BEGIN PROVIDED INFORMATION

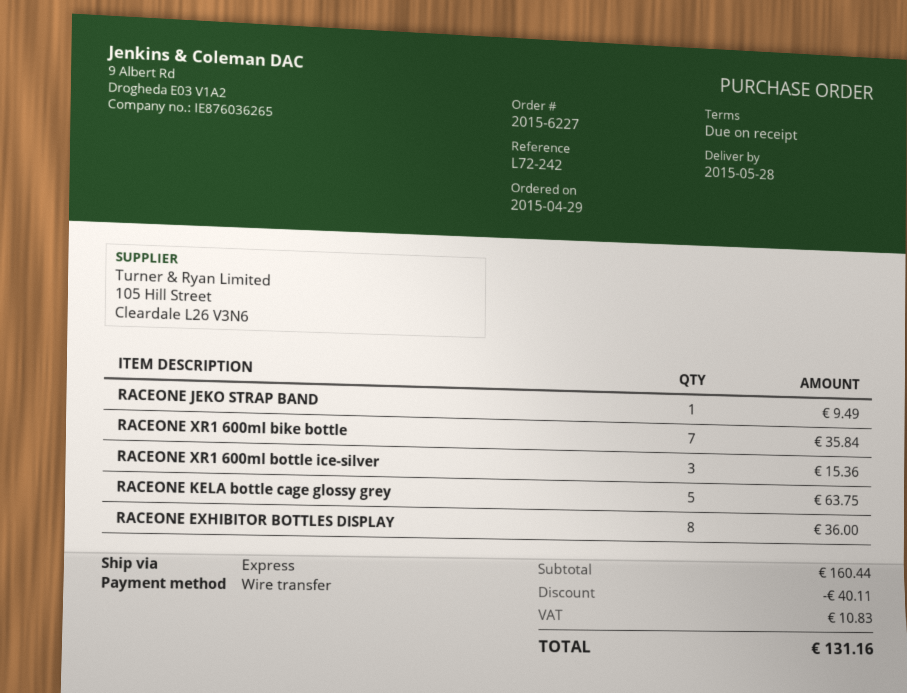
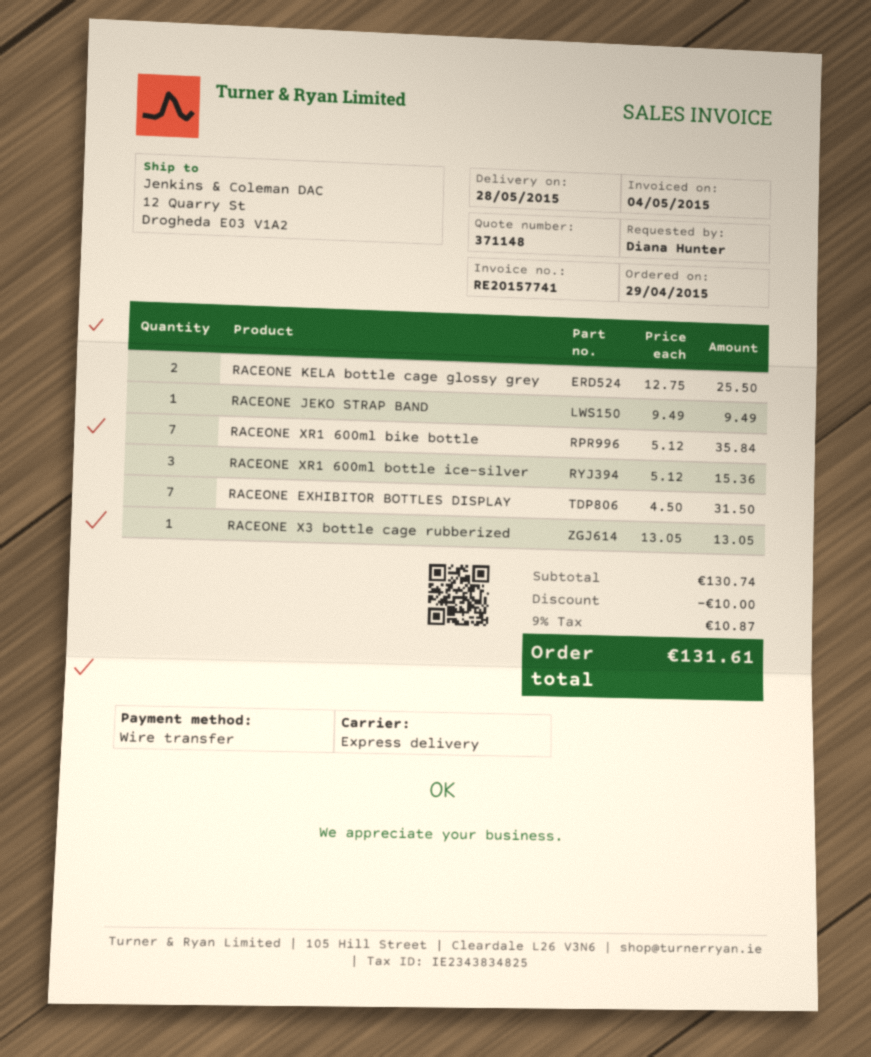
RACEONE KELA bottle cage glossy grey: 5 for 63.75 -> 2 for 25.50
RACEONE EXHIBITOR BOTTLES DISPLAY: 8 for 36.00 -> 7 for 31.50
RACEONE X3 bottle cage rubberized: none -> 1 for 13.05
subtotal: 160.44 -> 130.74
discount: 40.11 -> 10.00
tax: 10.83 -> 10.87
total: 131.16 -> 131.61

END PROVIDED INFORMATION

▸ TRY IT:
Which lines contain "RACEONE"? Copy each of them from the listing.

▸ ANSWER FOR THIS EXERCISE:
RACEONE KELA bottle cage glossy grey: 5 for 63.75 -> 2 for 25.50
RACEONE EXHIBITOR BOTTLES DISPLAY: 8 for 36.00 -> 7 for 31.50
RACEONE X3 bottle cage rubberized: none -> 1 for 13.05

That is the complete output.